# Finding the magnitude of an electric field at a distance from a surface charge

## Homework Statement

Find the magnitude of the electric field intensity at a distance 0.15m from the axis of a long, straight conductor, which has radius 0.03m, and a charge density of 4.0 C/m.

Eflux = E.A
Eflux = q/e0
q = sigma*h

## The Attempt at a Solution

Eflux = E*Area
Thus, Eflux = E*2pi*r*h (Surface area of the gaussian cylinder we superimpose over the conductor)

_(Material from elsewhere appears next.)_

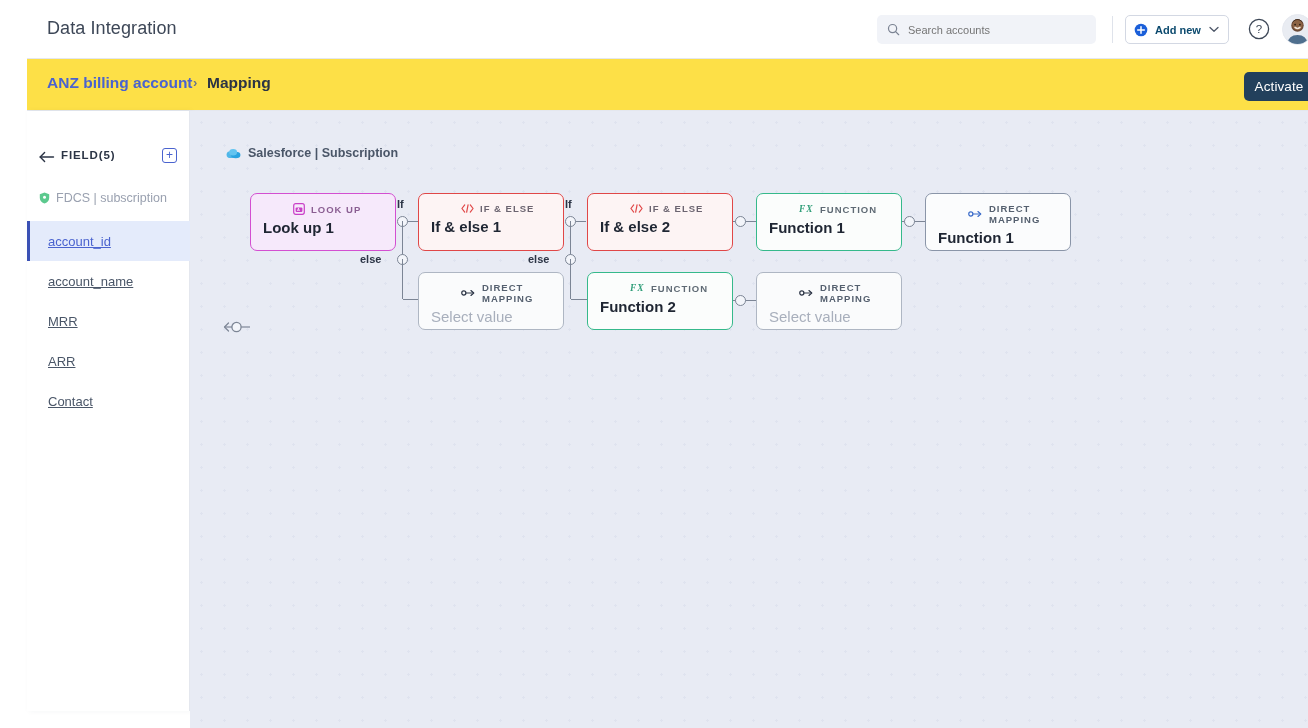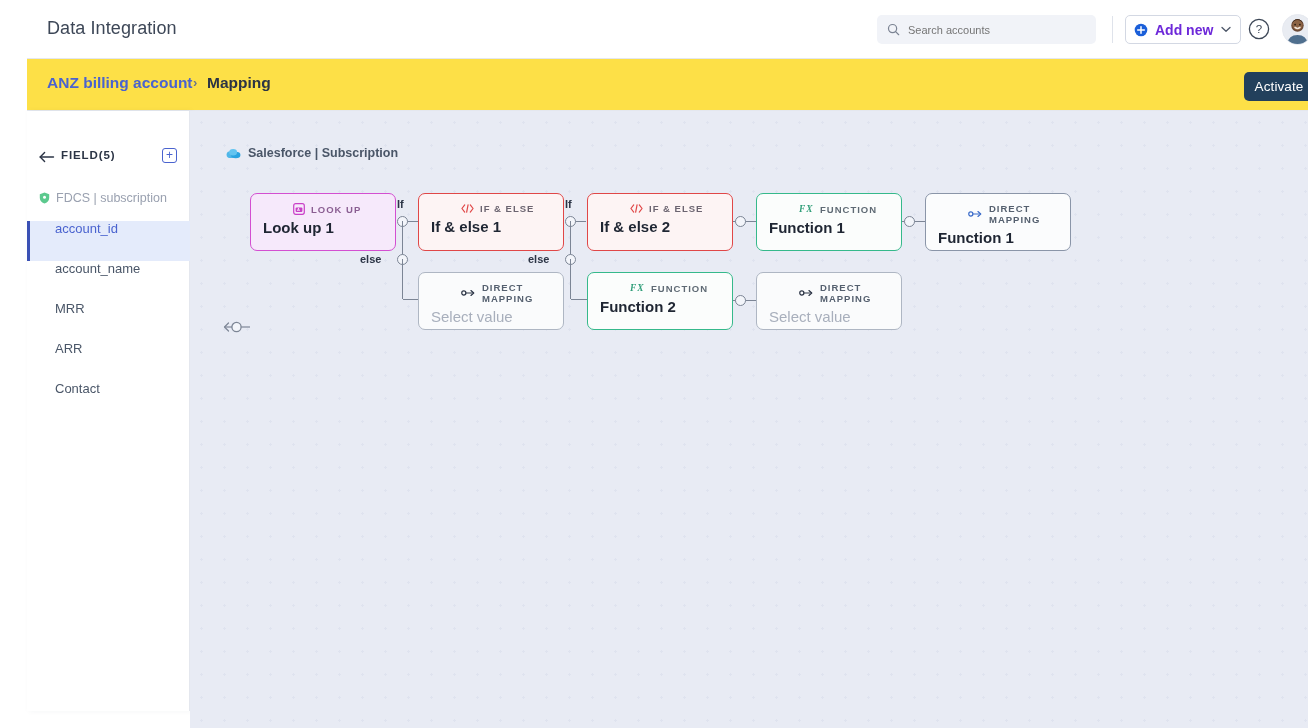"Add new" .addnew .lbl { color: #6d28d9 -> #0c4a6e; font-size: 14px -> 11px }
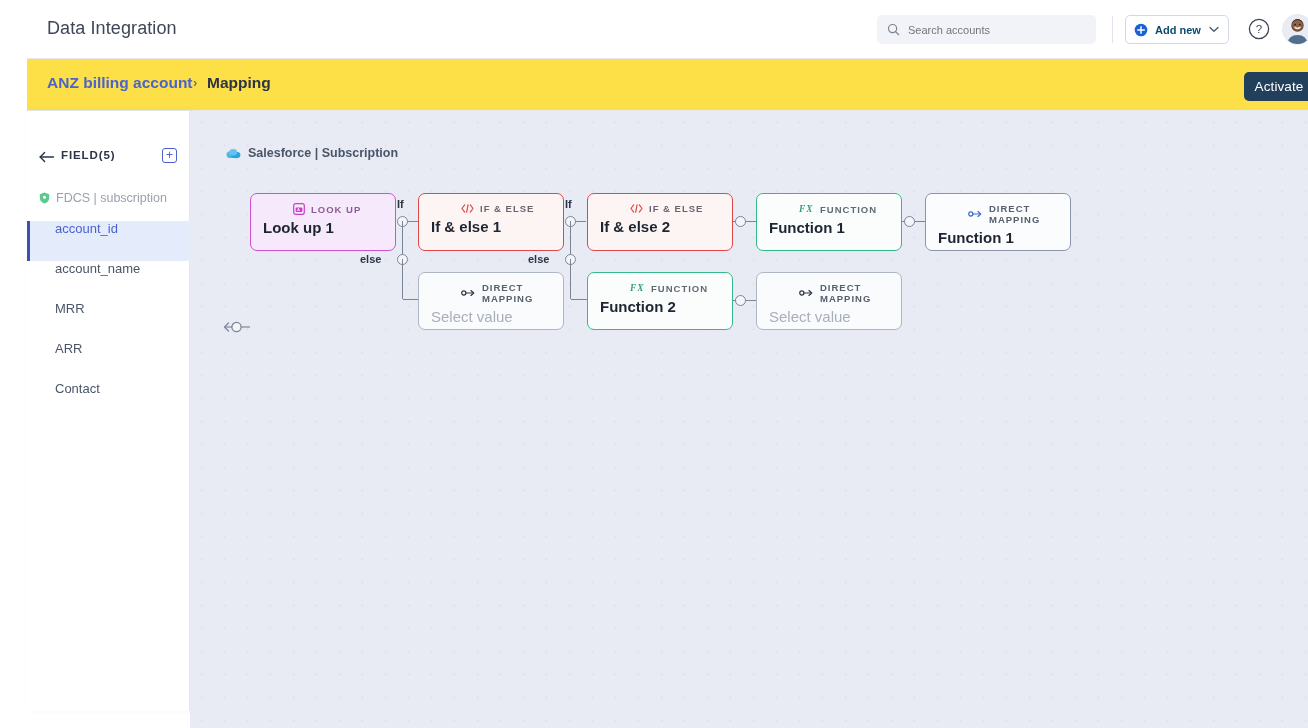"account_id" .field-item { align-items: flex-start -> center; padding-left: 28px -> 21px; text-decoration: none -> underline }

Also, Eflux = q/e0 -> where e0 is the permittivity of free space and q is the enclosed charge in the gaussian surface.

q = sigma*h

Therefore we substitute for the q, and equate the two Eflux equations to get:

Eflux = E*2pi*r*h = sigma*h/e0

Solve for E and we get:

E = sigma/(2pi*r*e0)

Now we substitute the given values:

4/(2pi*(0.03)*(8.85*10^-12)) = 2.40*E12 or 2.40*10^12 N/C

I have no idea how to find the electric field at the distance 0.15m away from the surface. Please help! I would need the value of q to do this, however this is not a point charge we're dealing with but a surface charge, so I'm a bit lost.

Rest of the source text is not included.